Drop the pictures and repeat exactly from the "-> <div> <span>信誉</span>" line down to the last line of the entries below.

RECORDS FOR THE EXERCISE: Begin

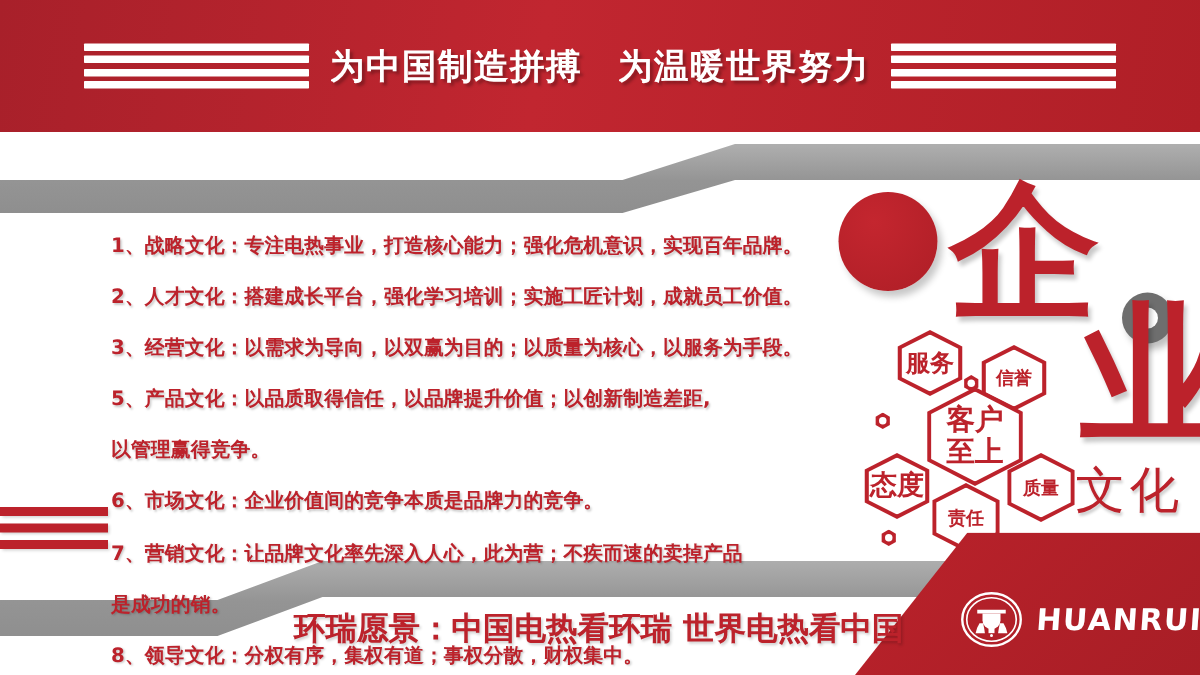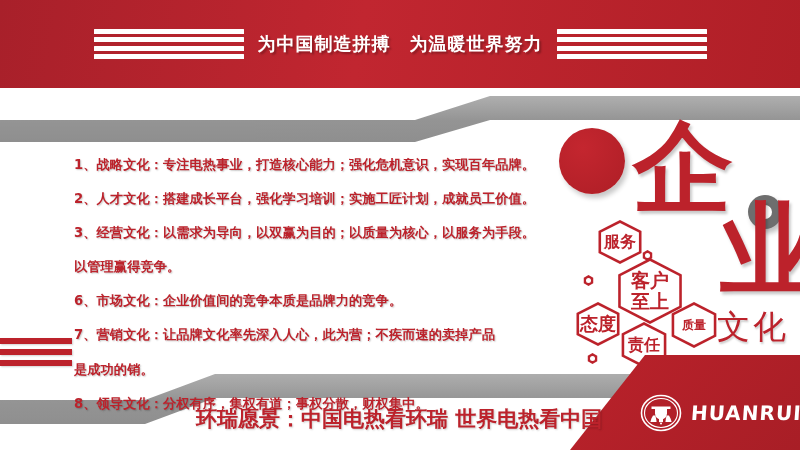"为中国制造拼搏 为温暖世界努力" .header-title { font-size: 18px -> 23px }
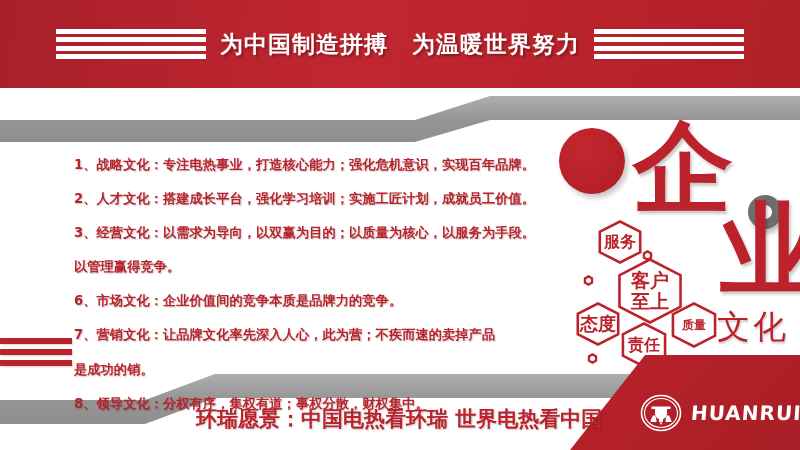"信誉" div.hex-bd { html: none -> <div> <span>信誉</span> </div> }
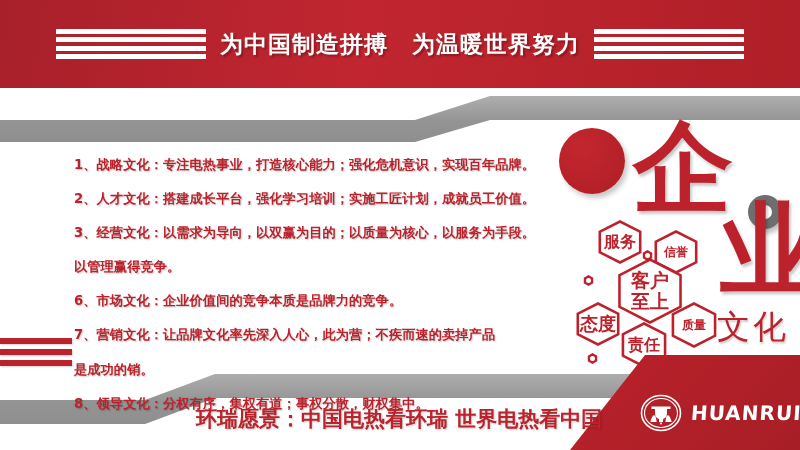"5、产品文化：以品质取得信任，以品牌提升价值；以创新制造差距," div.row { html: none -> <div>5、产品文化：以品质取得信任，以品牌提升价值；以创新制造差距,</div> }
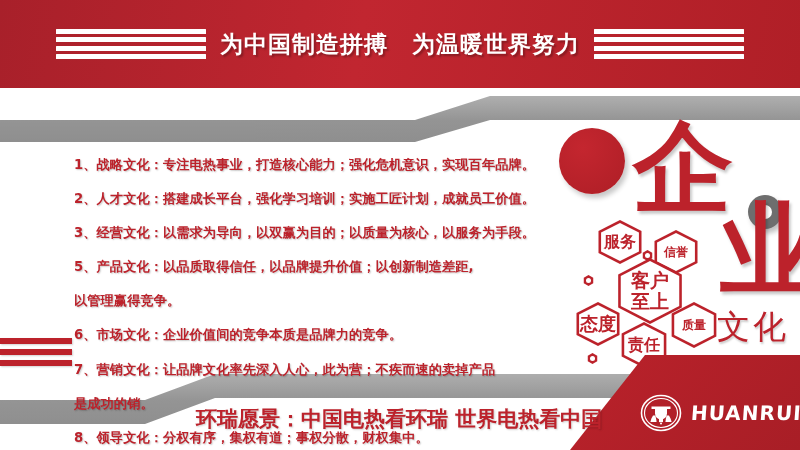"责任" .h-zeren > span { font-size: 16px -> 12px }
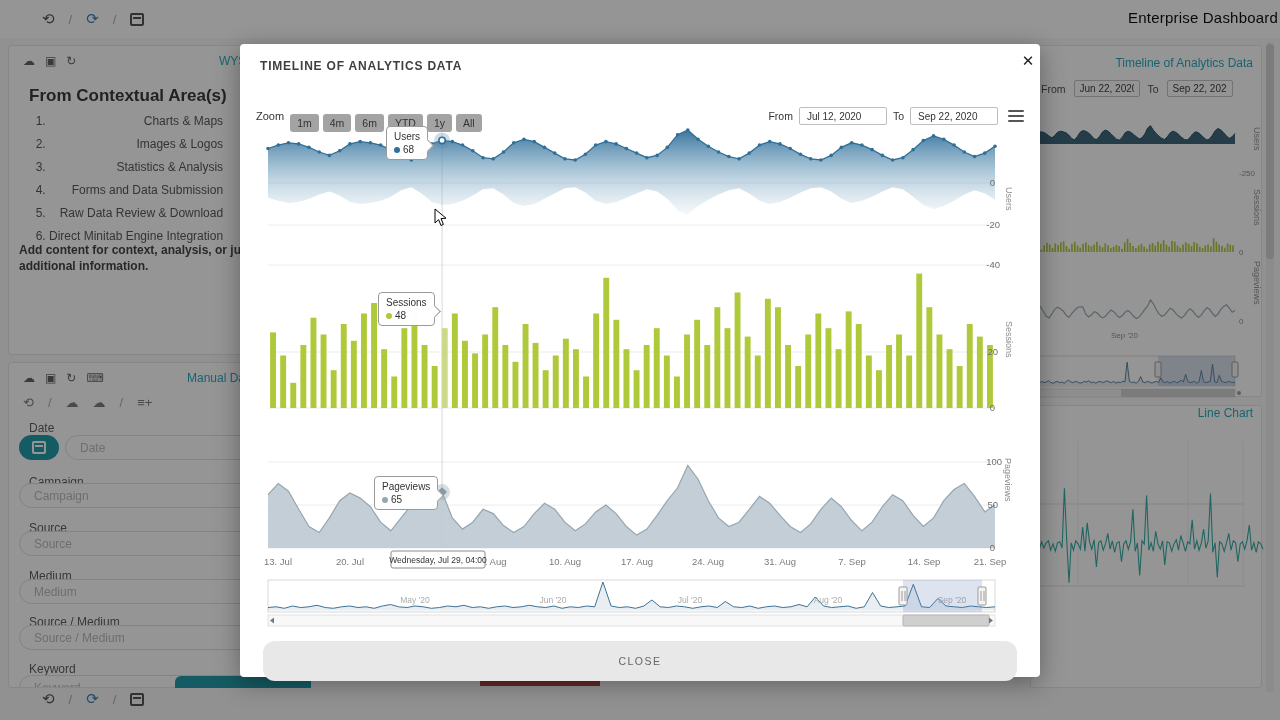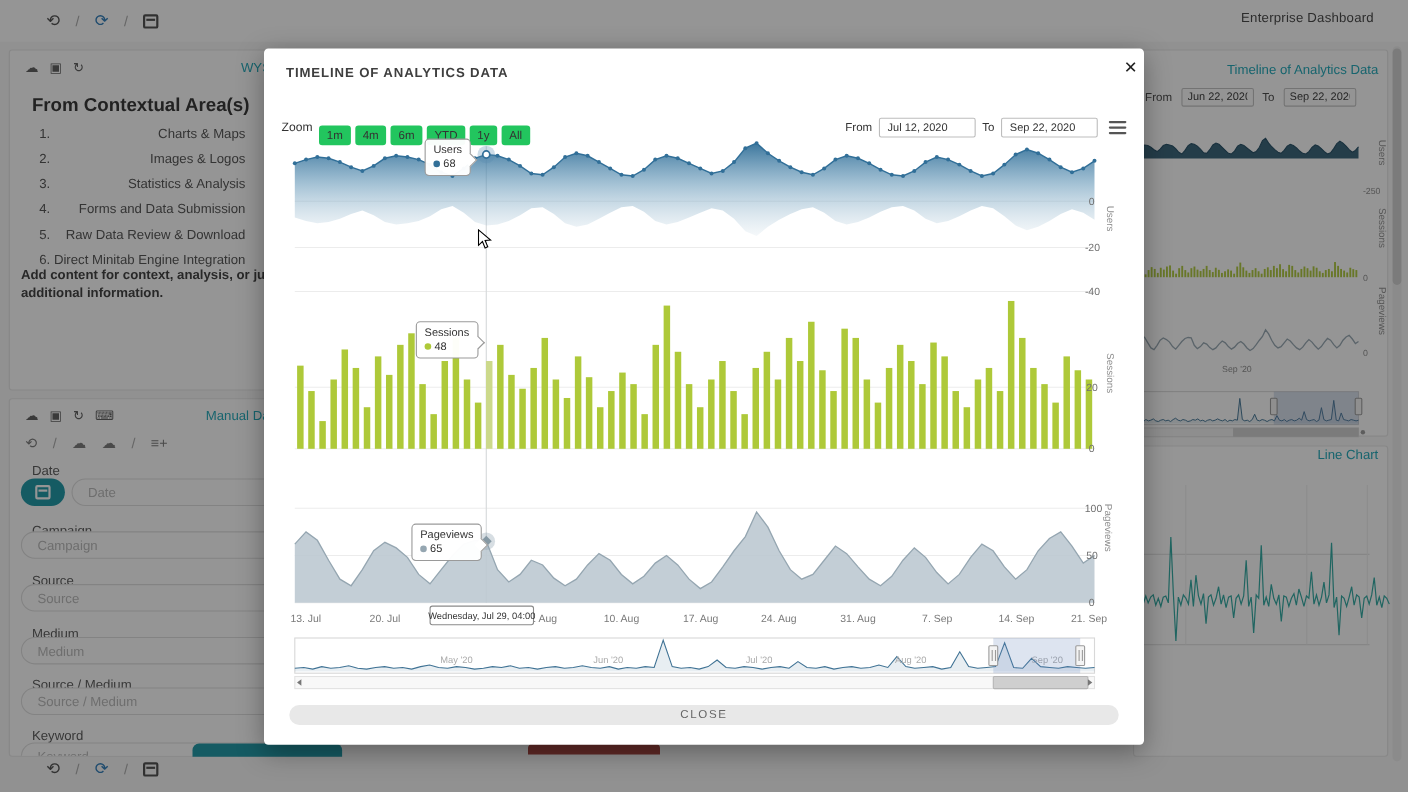"Enterprise Dashboard" .app-title { color: #404040 -> #000000; font-size: 12px -> 15px; right: 31px -> 2px }
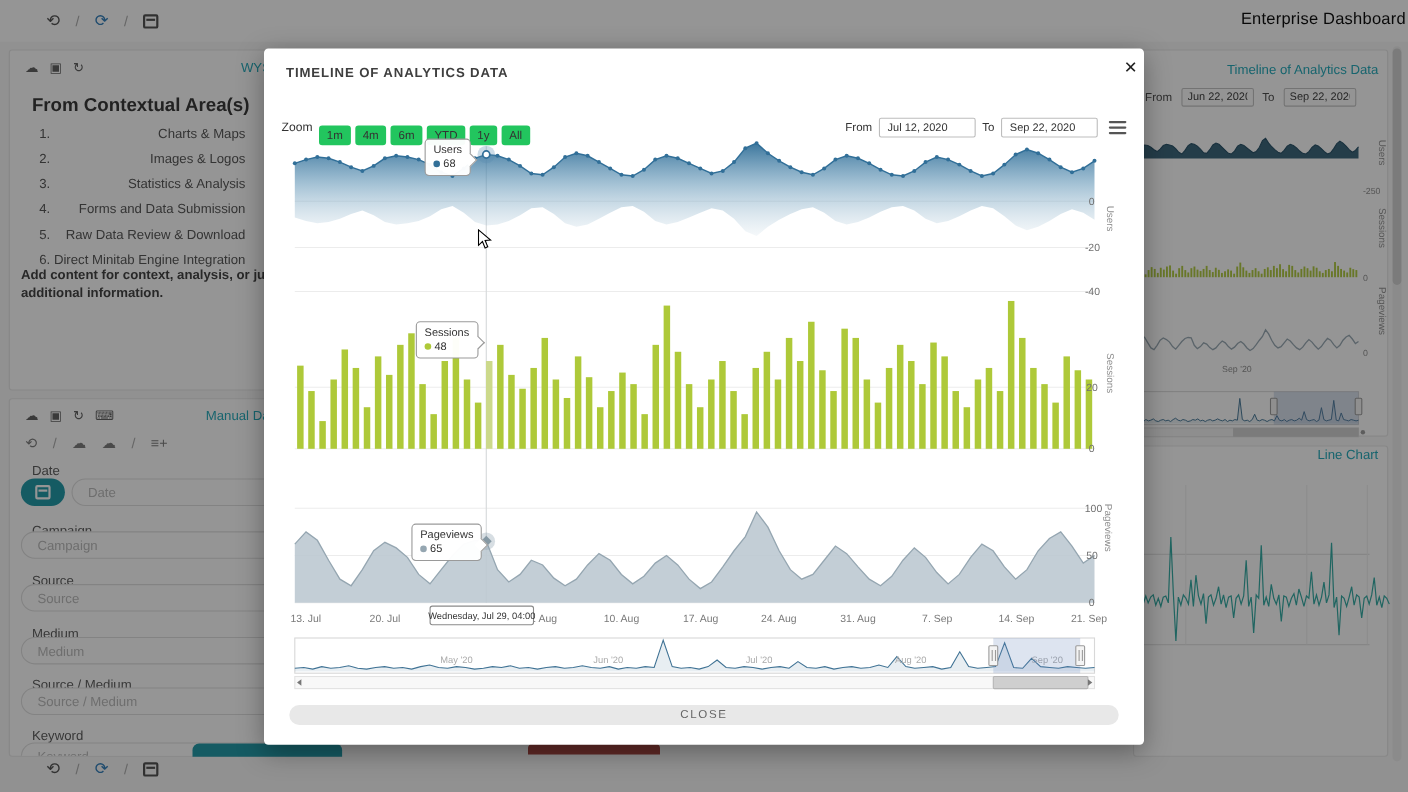"1m" .zbtn { background: #22c55e -> #a3a3a3 }
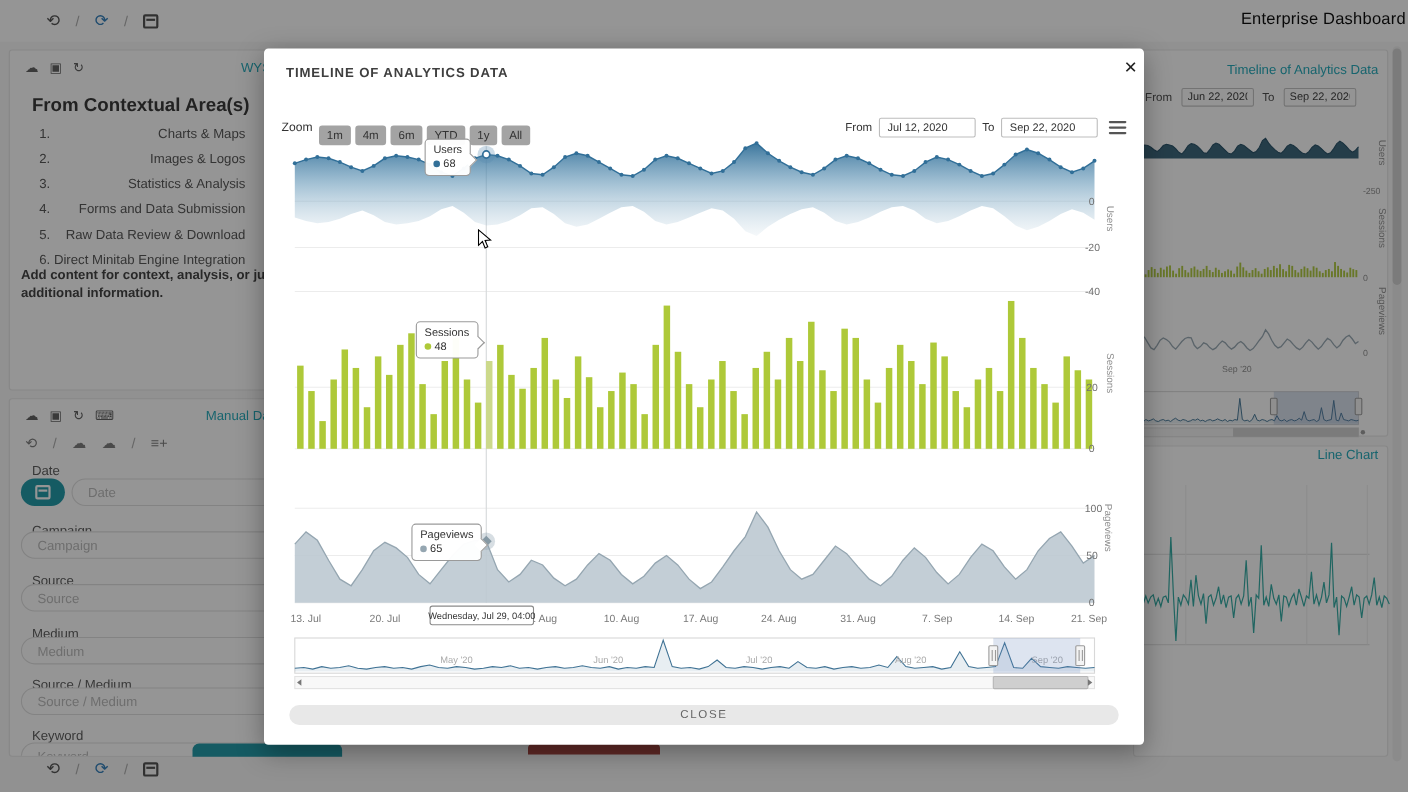"CLOSE" .close-btn { height: 18px -> 40px }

RECORDS FOR THE EXERCISE: End

(REPLY):
"信誉" div.hex-bd { html: none -> <div> <span>信誉</span> </div> }
"5、产品文化：以品质取得信任，以品牌提升价值；以创新制造差距," div.row { html: none -> <div>5、产品文化：以品质取得信任，以品牌提升价值；以创新制造差距,</div> }
"责任" .h-zeren > span { font-size: 16px -> 12px }
"Enterprise Dashboard" .app-title { color: #404040 -> #000000; font-size: 12px -> 15px; right: 31px -> 2px }
"1m" .zbtn { background: #22c55e -> #a3a3a3 }
"CLOSE" .close-btn { height: 18px -> 40px }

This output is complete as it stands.